In [2]:
from nltk.stem import WordNetLemmatizer

lemmatizer = WordNetLemmatizer()

words = ["running", "better", "studies", "wolves", "mice", "children", "was", "ate", 
         "swimming", "parties", "leaves", "knives", "happier", "studying", "played", 
         "goes", "driving", "talked"]

lemmas = {word: lemmatizer.lemmatize(word, pos='v') for word in words}  
print(lemmas)


{'running': 'run', 'better': 'better', 'studies': 'study', 'wolves': 'wolves', 'mice': 'mice', 'children': 'children', 'was': 'be', 'ate': 'eat', 'swimming': 'swim', 'parties': 'party', 'leaves': 'leave', 'knives': 'knives', 'happier': 'happier', 'studying': 'study', 'played': 'play', 'goes': 'go', 'driving': 'drive', 'talked': 'talk'}


In [15]:
import re
import string
import nltk
from nltk.stem import WordNetLemmatizer
from nltk.corpus import stopwords

# Baixar recursos necessários do NLTK


def basic_cleaning(text):
    # Converter para minúsculas
    text = text.lower()
    
    # Remover pontuações
    text = text.translate(str.maketrans('', '', string.punctuation))
    
    # Remover números
    text = re.sub(r'\d+', '', text)
    
    # Remover espaços extras
    text = re.sub(r'\s+', ' ', text).strip()
    
    return text

def simple_tokenize(text):
    """
    Tokeniza um texto dividindo por espaços
    """
    return text.split()

def remove_stopwords(tokens):
    """
    Remove stopwords da lista de tokens
    """
    stop_words = set(stopwords.words('english'))
    return [word for word in tokens if word not in stop_words]

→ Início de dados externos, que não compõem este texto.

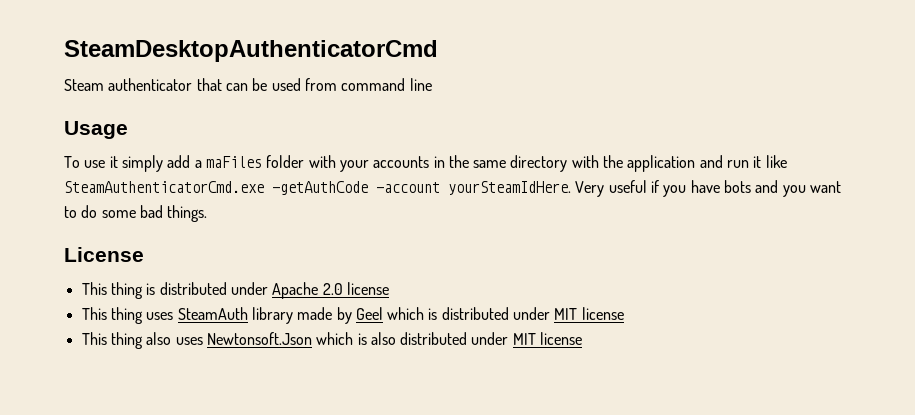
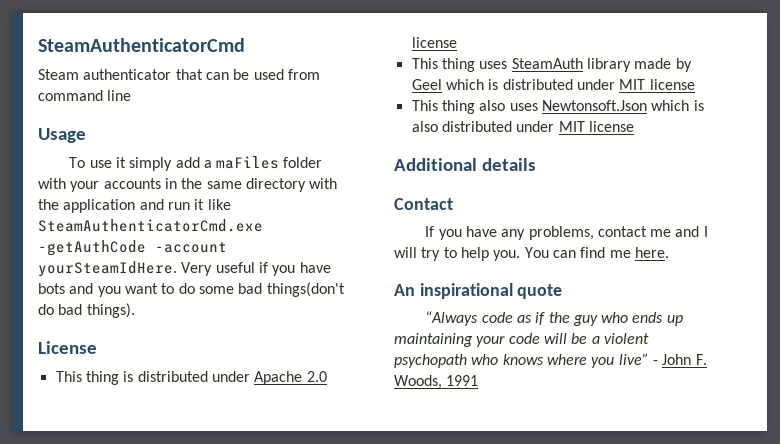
[64,40,438,62] SteamDesktopAuthenticatorCmd -> [38,38,245,52] SteamAuthenticatorCmd
[167,205,208,222] things. -> [266,282,345,297] [38,303,135,318] things(don't do bad things).
(583, 338) none -> [394,158,536,171] [394,198,453,210] [425,226,708,240] [394,247,669,261] [394,283,563,299] [425,311,683,326] [394,333,649,347] [394,353,707,368] [394,375,479,389] // Additional details // Contact // If you have any problems, contact me and I will try to help you. You can find me here. // An inspirational quote // “Always code as if the guy who ends up maintaining your code will be a violent psychopath who knows where you live” - John F. Woods, 1991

def lemmatize_tokens(tokens):
    """
    Lematiza uma lista de tokens usando WordNetLemmatizer do NLTK
    """
    lemmatizer = WordNetLemmatizer()
    return [lemmatizer.lemmatize(token) for token in tokens]

frases = [
    "The children were playing in the leaves yesterday.",
    "She studies computer science and is taking three courses.",
    "The wolves howled at the moon while mice scurried in the grass.",
    "He was driving faster than the cars around him.",
    "The chefs used sharp knives to prepare the tastiest dishes."
]
for i in frases:
    print("==============================================")
    
    frase_limpa = basic_cleaning(i)
    print ("frase limpa : " + frase_limpa)
    
    frase_token = simple_tokenize(frase_limpa)
    print ("Frase Token : " , frase_token)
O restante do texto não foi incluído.